--- WHAT YOU SHOULD DO ---
Using the records below, copy out exactly the line that contains "- For uisng" and every line that follows it, up to and including the last, and no others.

(Before and after images)
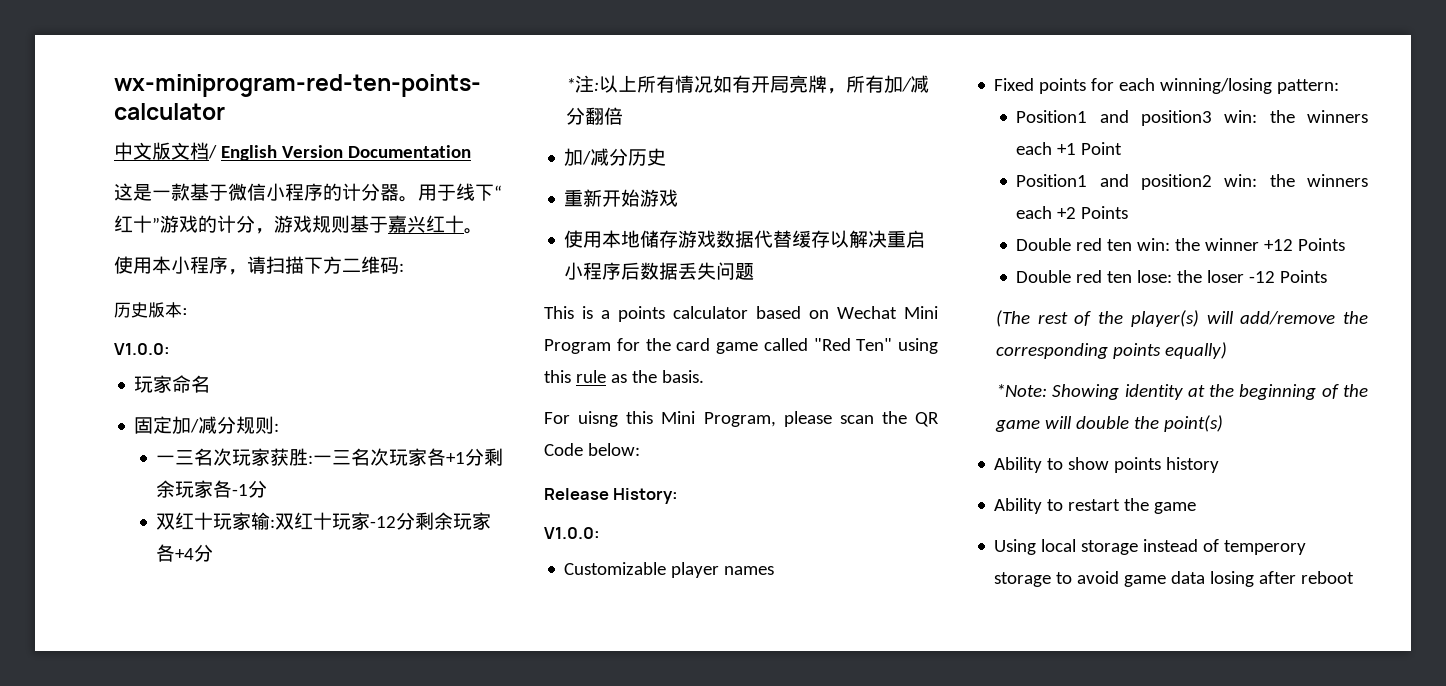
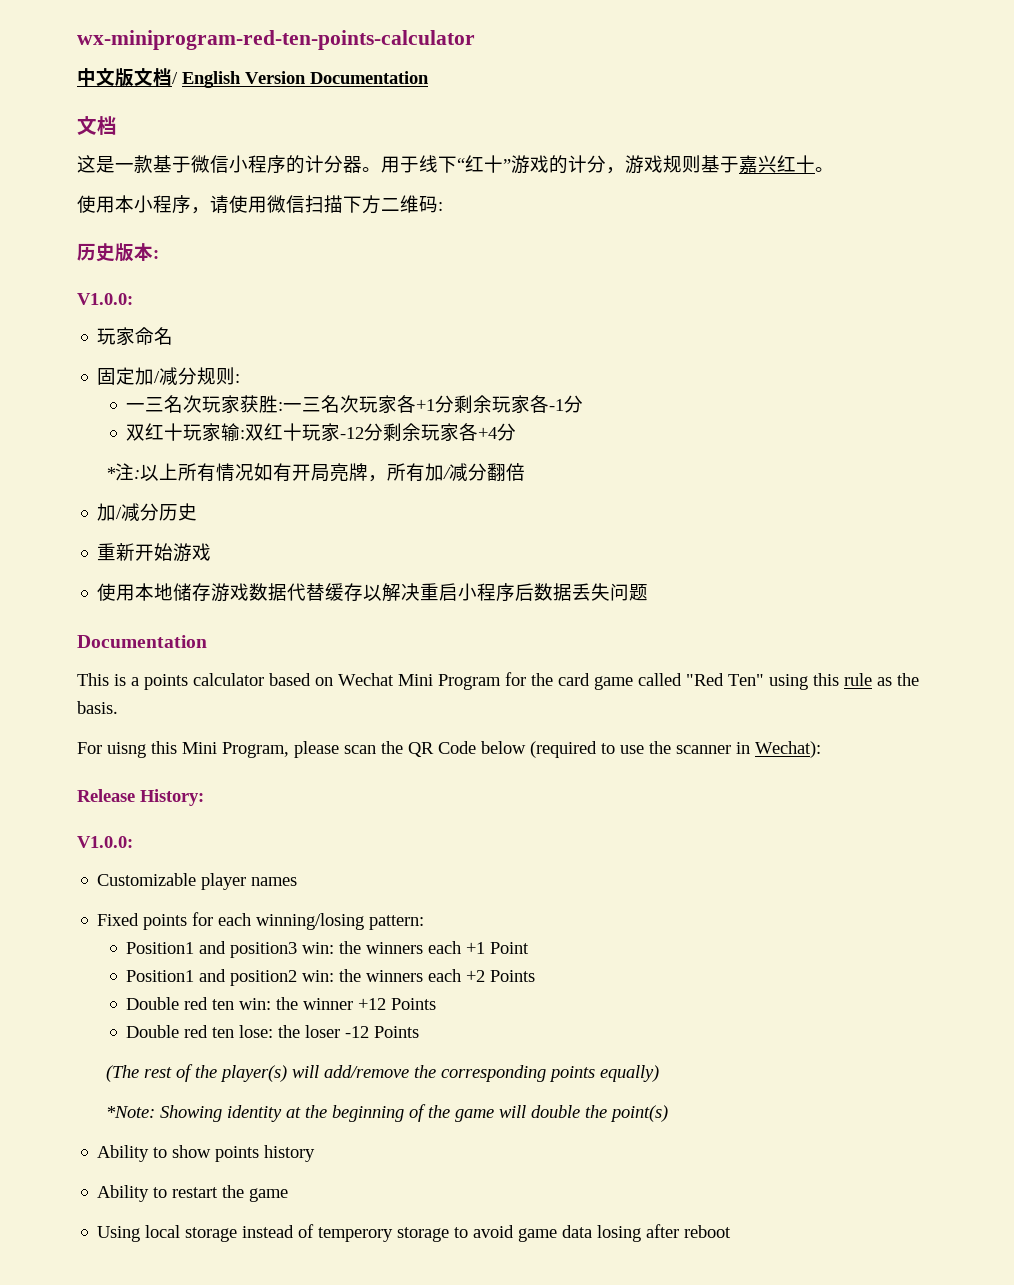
  中文版文档/ English Version Documentation
+ 文档
- 使用本小程序，请扫描下方二维码:
+ 使用本小程序，请使用微信扫描下方二维码:
  使用本地储存游戏数据代替缓存以解决重启小程序后数据丢失问题
+ Documentation
- For uisng this Mini Program, please scan the QR Code below:
+ For uisng this Mini Program, please scan the QR Code below (required to use the scanner in Wechat):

--- EXERCISE RESPONSE ---
- For uisng this Mini Program, please scan the QR Code below:
+ For uisng this Mini Program, please scan the QR Code below (required to use the scanner in Wechat):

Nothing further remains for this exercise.